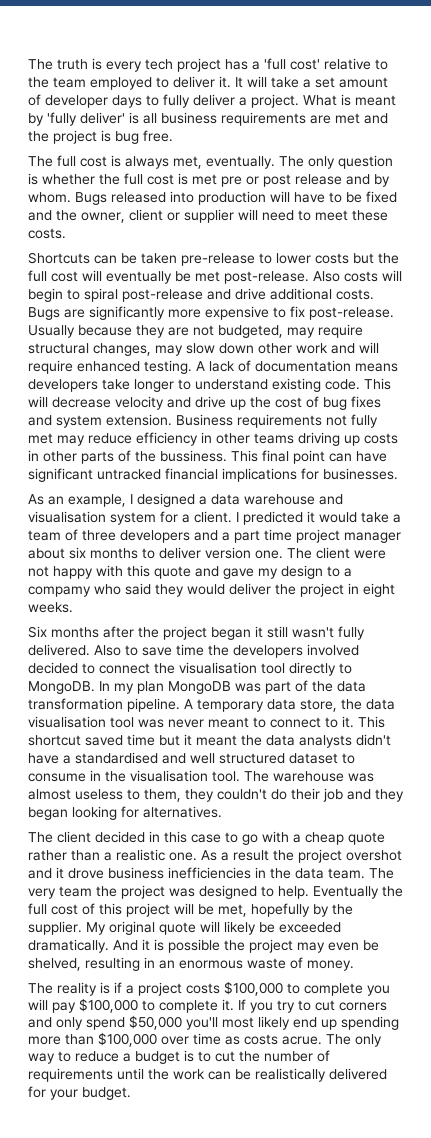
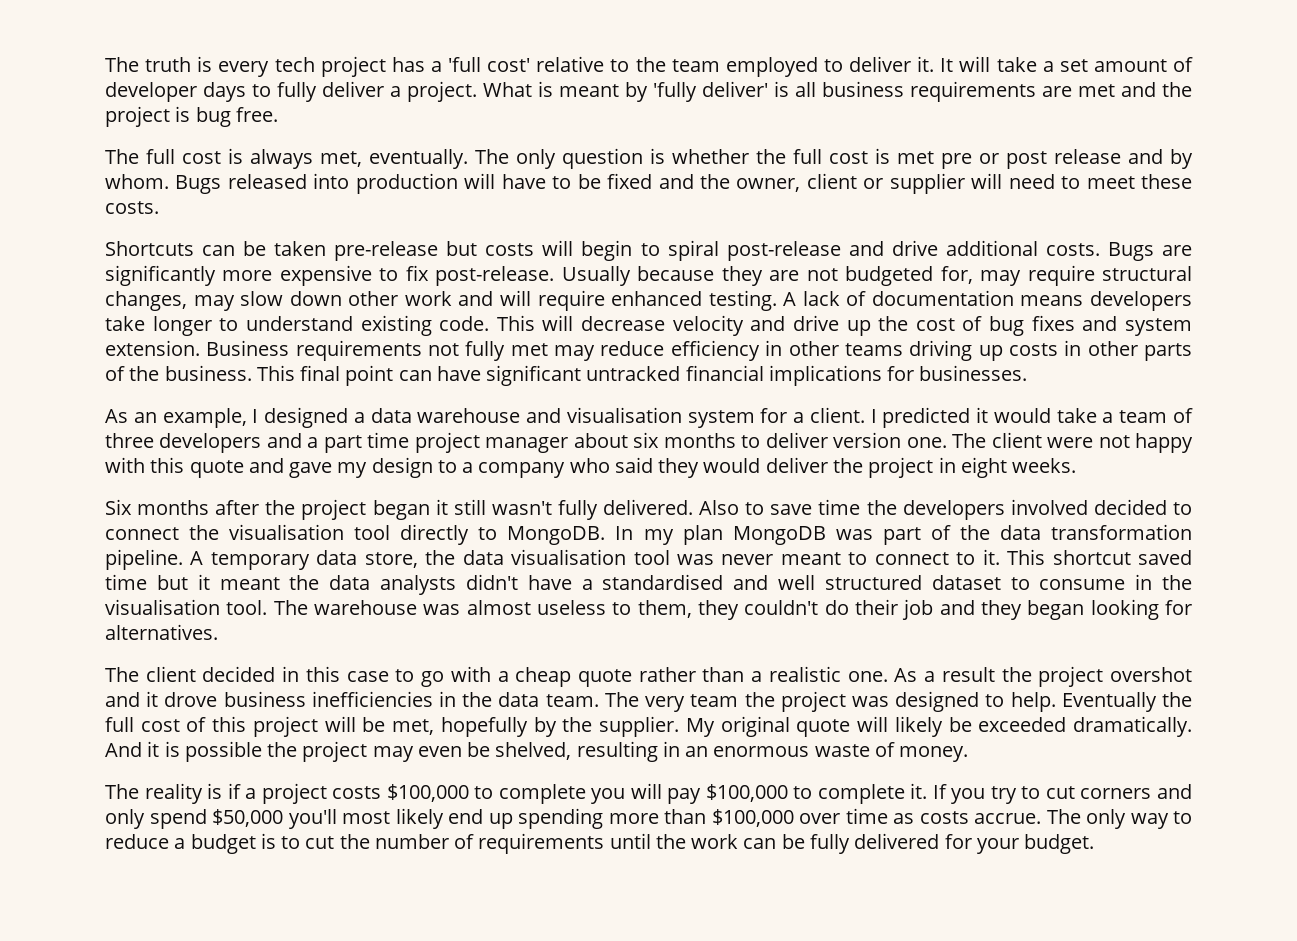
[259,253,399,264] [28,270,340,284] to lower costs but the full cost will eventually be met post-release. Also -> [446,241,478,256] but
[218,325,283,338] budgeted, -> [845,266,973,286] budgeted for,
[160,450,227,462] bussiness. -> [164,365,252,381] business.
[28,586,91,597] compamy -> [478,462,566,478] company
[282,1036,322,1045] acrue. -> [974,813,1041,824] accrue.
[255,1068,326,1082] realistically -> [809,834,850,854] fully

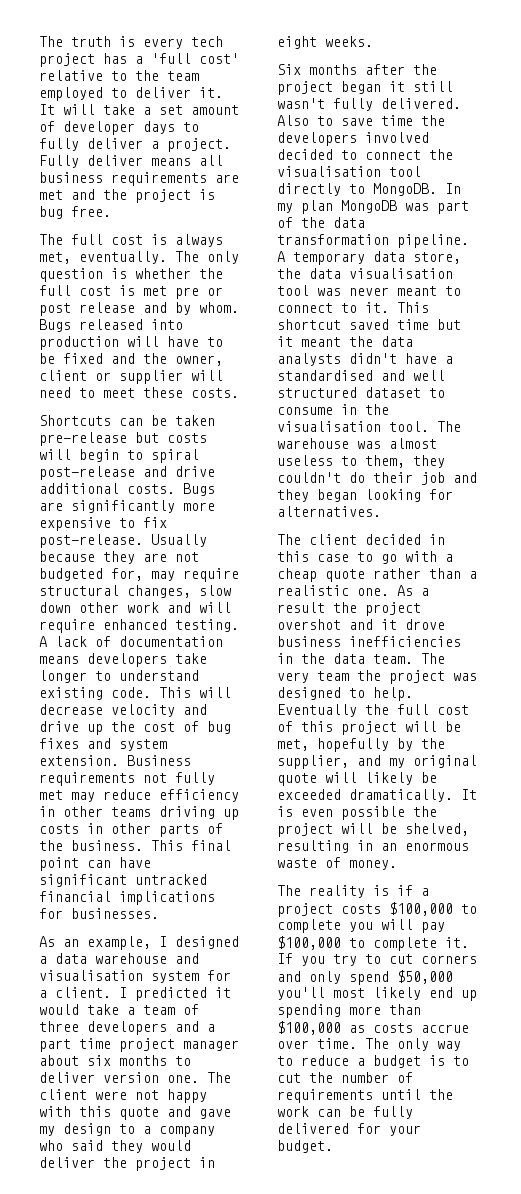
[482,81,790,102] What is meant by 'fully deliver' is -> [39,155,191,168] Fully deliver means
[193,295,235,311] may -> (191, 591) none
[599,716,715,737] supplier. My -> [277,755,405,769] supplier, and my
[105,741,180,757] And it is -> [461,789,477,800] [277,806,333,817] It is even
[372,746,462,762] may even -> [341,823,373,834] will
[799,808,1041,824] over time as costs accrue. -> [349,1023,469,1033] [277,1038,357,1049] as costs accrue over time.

+ + + + + + +

* _Your objective_: Reproduce each line in the listing above that mentions the string "fully".

* _Answer_:
[255,1068,326,1082] realistically -> [809,834,850,854] fully
[482,81,790,102] What is meant by 'fully deliver' is -> [39,155,191,168] Fully deliver means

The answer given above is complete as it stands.